Alongside the biting skepticism of Laich’s work, there is a youthful energy, exuberance, and humor. The one work that bears his name in the ICA show is a small, green panel with a squiggly edge that resembles a burger stand menu, listing prices for burgers, fries, and shakes in brightly colored text. Squeezed between the items and the prices, Laich has painted vertically in black the words “Never Die,” an absurdist, almost subliminal encouragement to persevere, to kick against the pricks. One could imagine one of Kelley’s copy room staffers finding reassurance in these words.

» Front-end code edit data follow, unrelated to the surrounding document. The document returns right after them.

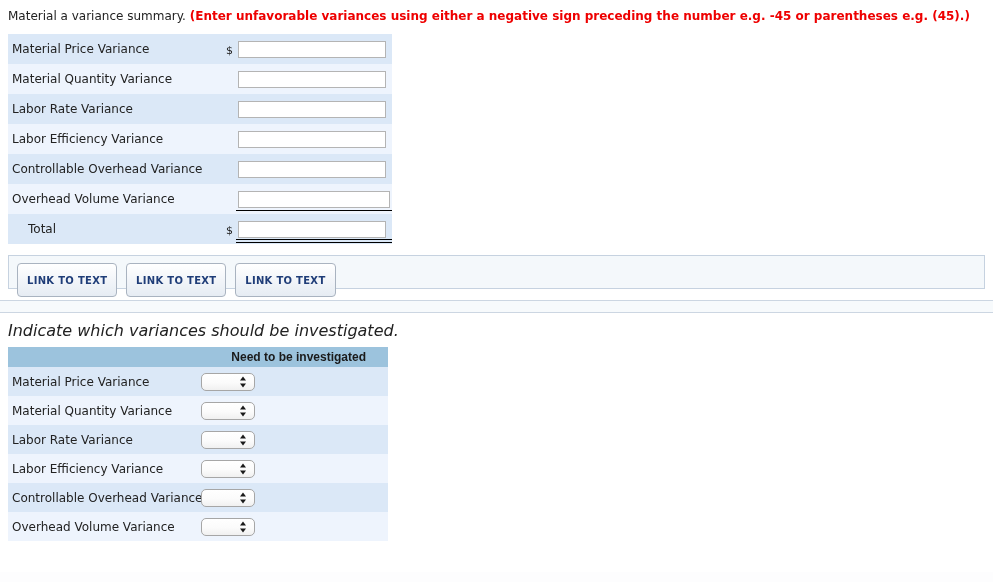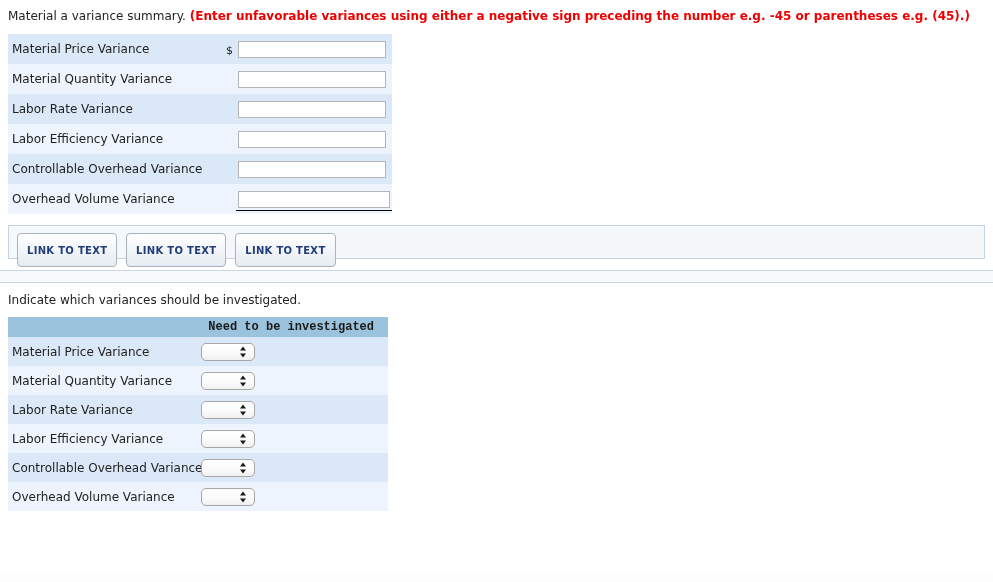"Total" tr.odd { html: none -> <tr> <td>Total</td> <td> <span>$</span><input> </td> </tr> }
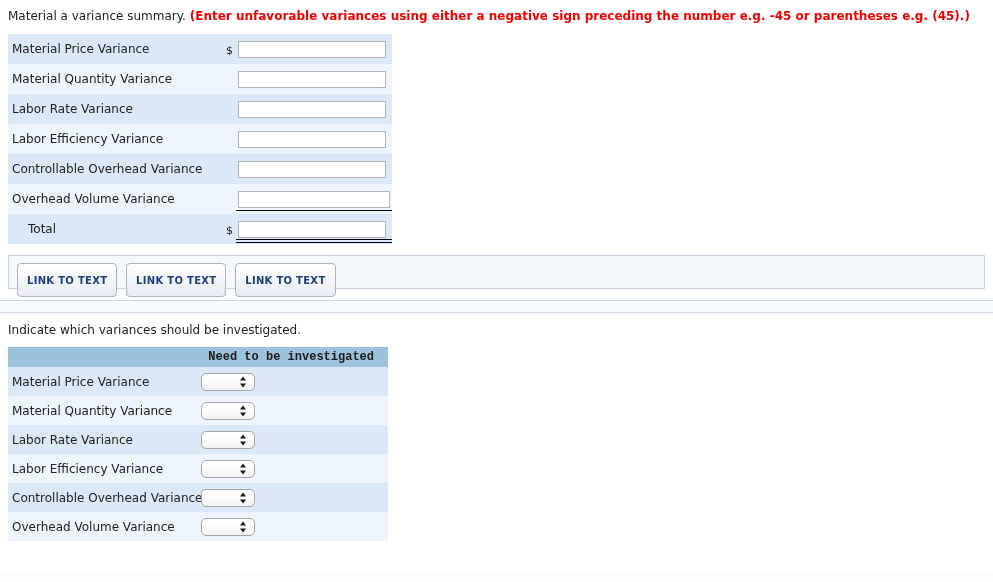"Indicate which variances should be" .prompt2 { font-size: 12px -> 16px; font-style: none -> italic }
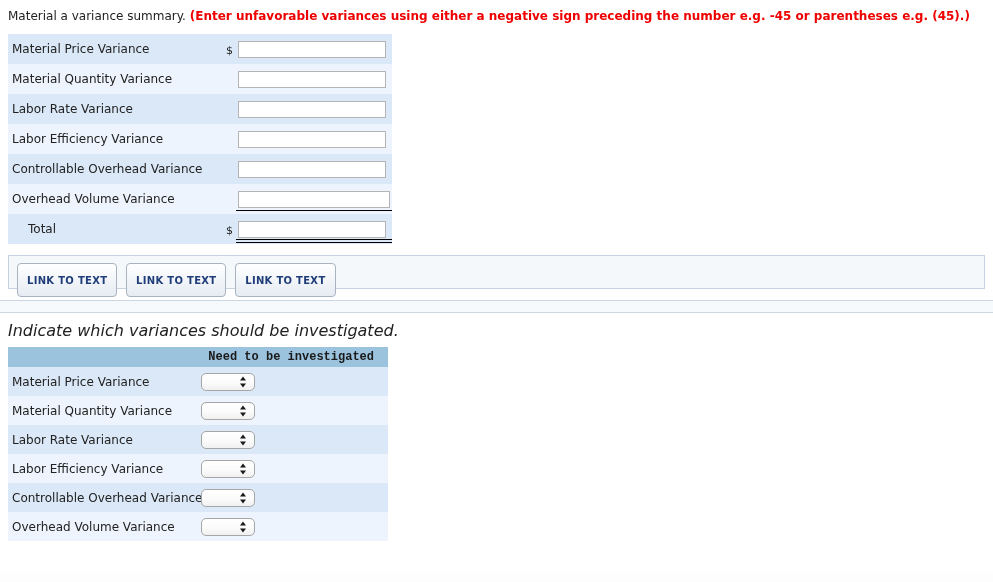"Need to be investigated" .itable th { font-family: Liberation Mono, monospace -> Liberation Sans, sans-serif; padding: 0 14px 0 0 -> 0 22px 0 0 }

Generations of artists have attacked the institution, the preciousness of the art object, and the cult of solitary artistic genius, only to have their attempts co-opted, canonized, and monetized by the market. By showcasing Laich’s egoless collaborations, This Brush may do more to challenge the notion of art as luxury commodity, instead privileging process and partnership. Laich’s general disregard for the market that fuels the art world can in a sense be seen as a radical attack on the system. This Brush may not present solutions to the myriad issues that exist around labor and authorship in the art world, but it offers a refreshing framework through which to view art and the work that goes into it.
The artists who run AWHRHWAR met Laich as art students, when they hired him to install vinyl letters for their thesis shows. Over the following decade, a fruitful working relationship and friendship has developed and when they opened the space last year, he designed their logo and painted a mural of a shadowy cowboy on the façade of their building. Their decision to mount a show of his work seems less opportunistic, and more driven out of deep admiration and a sense of camaraderie. Laich’s work, and the work he does for others, reveals a parallel, horizontally structured art world, one that is not defined by networks of collectors, auction records, and jet-setting curators. This offers a refreshing perspective: maybe the rules don’t need to be imposed from the top, but can bubble up from the nexus of labor, collaboration, and kinship. The art world can be what you make it.